Laut einer Umfrage glauben über die Hälfte der befragten Patient:innen mit Rückenschmerzen, dass nach dem Arztbesuch bildgebende Verfahren, wie zum Beispiel ein Röntgenbild oder eine MRT, notwendig sind.2 Das ist verständlich, schließlich ist der Rücken das Kernstück unseres Bewegungsapparates und Schmerzen oder Bewegungseinschränkungen können ziemlich verunsichern.

Die meisten Ärzt:innen sind heutzutage eher zurückhaltend, wenn es um das Thema Bildgebung bei Rückenschmerzen geht. Und das ist auch gut so. Ein Bericht der Bertelsmann-Stiftung aus dem Jahr 2016 zeigt beispielsweise, dass bei Rückenschmerzen tendenziell zu schnell geröntgt wird. Die Strahlenbelastung durch das Röntgen sei damit in vielen Fällen unnötig.3 

Auch bei einer MRT oder CT für den Rücken werden oft Veränderungen gefunden, die mit den Beschwerden nichts zu tun haben. In diesem Fall sprechen Ärzt:innen von einem Zufallsbefund.

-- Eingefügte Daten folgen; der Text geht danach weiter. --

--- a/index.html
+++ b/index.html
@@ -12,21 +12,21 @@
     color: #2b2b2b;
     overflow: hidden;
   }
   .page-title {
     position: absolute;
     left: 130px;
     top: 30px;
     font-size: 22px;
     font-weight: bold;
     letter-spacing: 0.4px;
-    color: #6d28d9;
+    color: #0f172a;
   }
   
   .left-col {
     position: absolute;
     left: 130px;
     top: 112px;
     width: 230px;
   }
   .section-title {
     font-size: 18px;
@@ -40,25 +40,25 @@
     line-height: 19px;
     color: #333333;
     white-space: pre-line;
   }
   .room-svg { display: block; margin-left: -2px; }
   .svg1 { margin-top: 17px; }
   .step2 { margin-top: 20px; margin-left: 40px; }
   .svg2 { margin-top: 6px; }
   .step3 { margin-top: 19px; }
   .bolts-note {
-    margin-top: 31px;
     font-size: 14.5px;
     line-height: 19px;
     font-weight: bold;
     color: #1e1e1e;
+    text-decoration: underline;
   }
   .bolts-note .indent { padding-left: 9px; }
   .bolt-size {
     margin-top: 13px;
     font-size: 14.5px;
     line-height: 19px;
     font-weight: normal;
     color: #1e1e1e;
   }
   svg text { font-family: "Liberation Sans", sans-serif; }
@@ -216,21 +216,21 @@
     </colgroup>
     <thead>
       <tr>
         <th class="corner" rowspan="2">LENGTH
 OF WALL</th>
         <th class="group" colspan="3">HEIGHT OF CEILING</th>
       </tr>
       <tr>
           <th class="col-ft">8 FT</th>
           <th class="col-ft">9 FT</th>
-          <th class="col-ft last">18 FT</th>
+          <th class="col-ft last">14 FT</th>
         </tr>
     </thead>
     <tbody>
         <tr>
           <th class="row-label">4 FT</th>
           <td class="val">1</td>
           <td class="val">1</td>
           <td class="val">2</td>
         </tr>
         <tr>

Vielleicht hilft es dir, zu wissen, dass eine Bildgebung meist keinen Einfluss auf die Behandlung hat.4 Auch die weitere Entwicklung deiner Schmerzen und mögliche Rückenschmerzepisoden in der Zukunft können mit einer Bildgebung nicht sinnvoll vorhergesagt werden.5

Deshalb gibt es sogar die internationale Empfehlung für Ärzte, zunächst nur bei Hinweisen auf eine behandlungsbedürftige Ursache eine medizinische Aufnahmen des Rückens zu veranlassen.6,7

Bei Nackenschmerzen gelten diese Empfehlungen ebenso, weil auch hier medizinisch wichtige Veränderungen der Wirbelsäule sehr selten sind.8

Wann sagen Ärzt:innen „Ja“ zur Bildgebung?

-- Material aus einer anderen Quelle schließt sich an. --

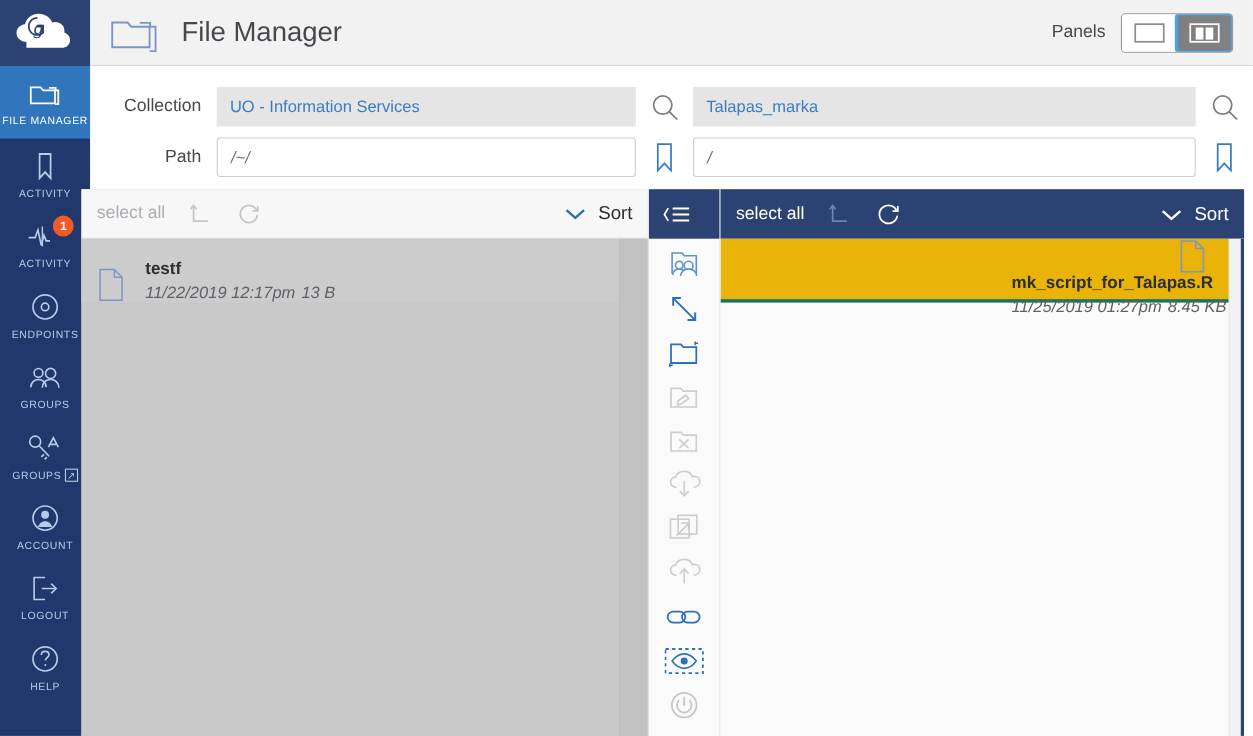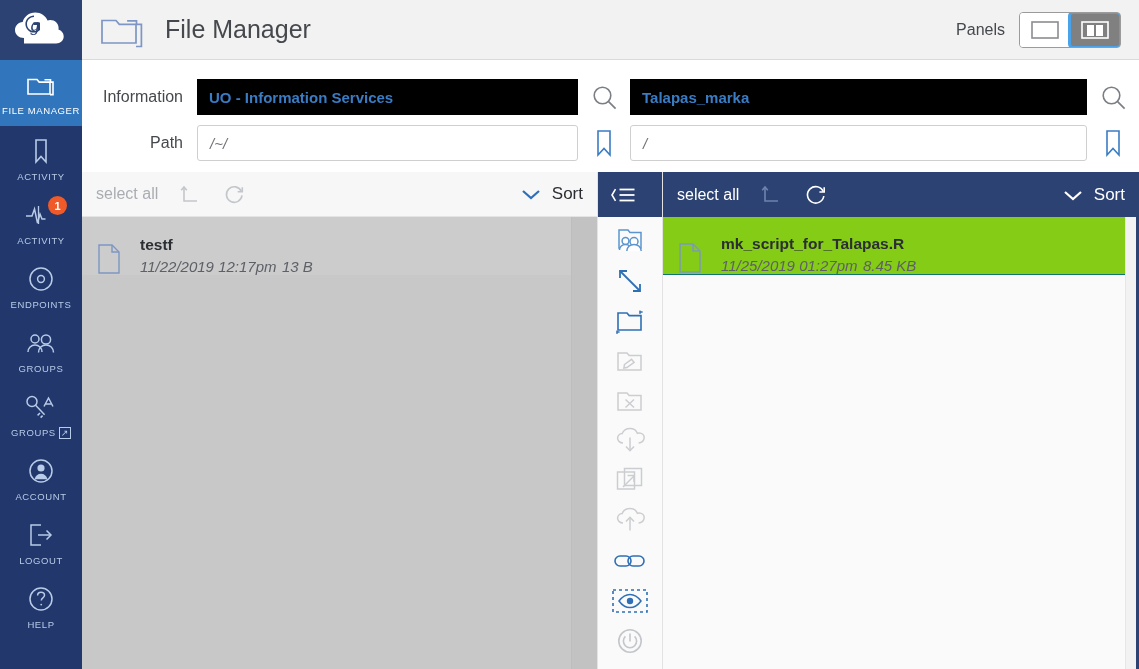--- a/index.html
+++ b/index.html
@@ -93,30 +93,30 @@
   .loc-label {
     font-size: 16px; color: #45484c; width: 100px;
     text-align: right; padding-right: 14px; white-space: nowrap;
   }
   .fld {
     height: 36px; flex: 1;
     display: flex; align-items: center;
     padding: 0 12px;
     font-size: 15px;
   }
-  .fld.flat { background: #000000; color: #3a7cc4; font-weight: bold; }
+  .fld.flat { background: #e5e5e5; color: #3a7cc4; }
   .fld.boxed {
     border: 1px solid #cfcfcf; border-radius: 3px;
     background: #fff; color: #6d7177; font-style: italic;
   }
   .loc-act { width: 52px; display:flex; align-items:center; justify-content:center; cursor:pointer;}
 
   
   #panes {
-    position: absolute; left: 82px; top: 172px;
+    position: absolute; left: 74px; top: 172px;
     width: 1057px; height: 497px;
     display: flex;
   }
   .pane { position: relative; height: 497px; }
   .pane-left { width: 515px; background: #c8c8c8; }
   .pane-right { width: 477px; background: #fafafa; flex: 1; }
 
   .pane-toolbar {
     height: 45px; display: flex; align-items: center; padding: 0 14px;
   }
@@ -143,21 +143,21 @@
   .fmeta { flex: 1; }
   .fname { font-size: 15.5px; color: #2b2e33; font-weight: 600; line-height: 18px; }
   .fsub { font-size: 15px; color: #5d6167; font-style: italic; margin-top: 4px; display:flex; }
   .fsub .fdate { min-width: 142px; }
   .fsub .fsize { }
   .fchev { width: 22px; display:flex; align-items:center; justify-content:center; }
 
   .left-body { background:#c8c8c8; }
   .lrow-a { background: #cccccc; }
   .lrow-b { background: #c8c8c8; border-top: 1px solid #bebebe; }
-  .rrow-a { background: #84cc16; border-bottom:1px solid #0f766e; }
+  .rrow-a { background: #eab308; border-bottom:3px solid #0f766e;flex-direction:column; }
 
   
   .lscroll {
     position: absolute; right: 0; top: 0; width: 26px; height: 452px;
     background: #c2c2c2; border-left: 1px solid #bdbdbd;
   }
   .rscroll {
     position: absolute; right: 0; top: 0; width: 14px; height: 452px;
     background: #f2f2f2; border-left: 1px solid #e7e7e7;
   }
@@ -328,21 +328,21 @@
           </span>
         </div>
       </div>
     </div>
   </header>
 
   <section id="locbar">
 
     <div class="loc-side loc-left">
       <div class="loc-row">
-        <span class="loc-label">Information</span>
+        <span class="loc-label">Collection</span>
         <span class="fld flat">UO - Information Services</span>
         <span class="loc-act">
           <svg width="27" height="27" viewBox="0 0 27 27" fill="none" stroke="#7b7f85" stroke-width="1.6">
               <circle cx="11.5" cy="11.5" r="8.3"></circle>
               <path d="M17.6 17.6l7 7"></path>
             </svg>
         </span>
       </div>
       <div class="loc-row">
         <span class="loc-label">Path</span>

Okay, nun weißt du, warum Bildgebung nicht immer sinnvoll ist. Aber wann ist es denn nun wirklich an der Zeit für ein Bild deines Rückens? Die einfache Antwort: Nicht so oft, wie du vielleicht denkst. Interessanter Weise zeigen Studien, dass sich die Beschwerden von vielen Patient:innen, die routinemäßig eine Bildgebung bekommen, nicht verbessern.9

Ärzt:innen stehen also vor der Herausforderung, dass sich jedes Jahr Millionen von Menschen mit Rückenschmerzen untersuchen lassen und sie die wenigen Patient:innen erkennen müssen, die wirklich ein Röntgen, ein MRT oder sogar ein CT, brauchen. 

Ob du dazu gehörst, finden die Ärzt:innen bei einer Untersuchung heraus. Stoßen sie auf bestimmte Warnsignale, die sogenannten „Red-Flags”, ist eine Bildgebung durchaus sinnvoll. 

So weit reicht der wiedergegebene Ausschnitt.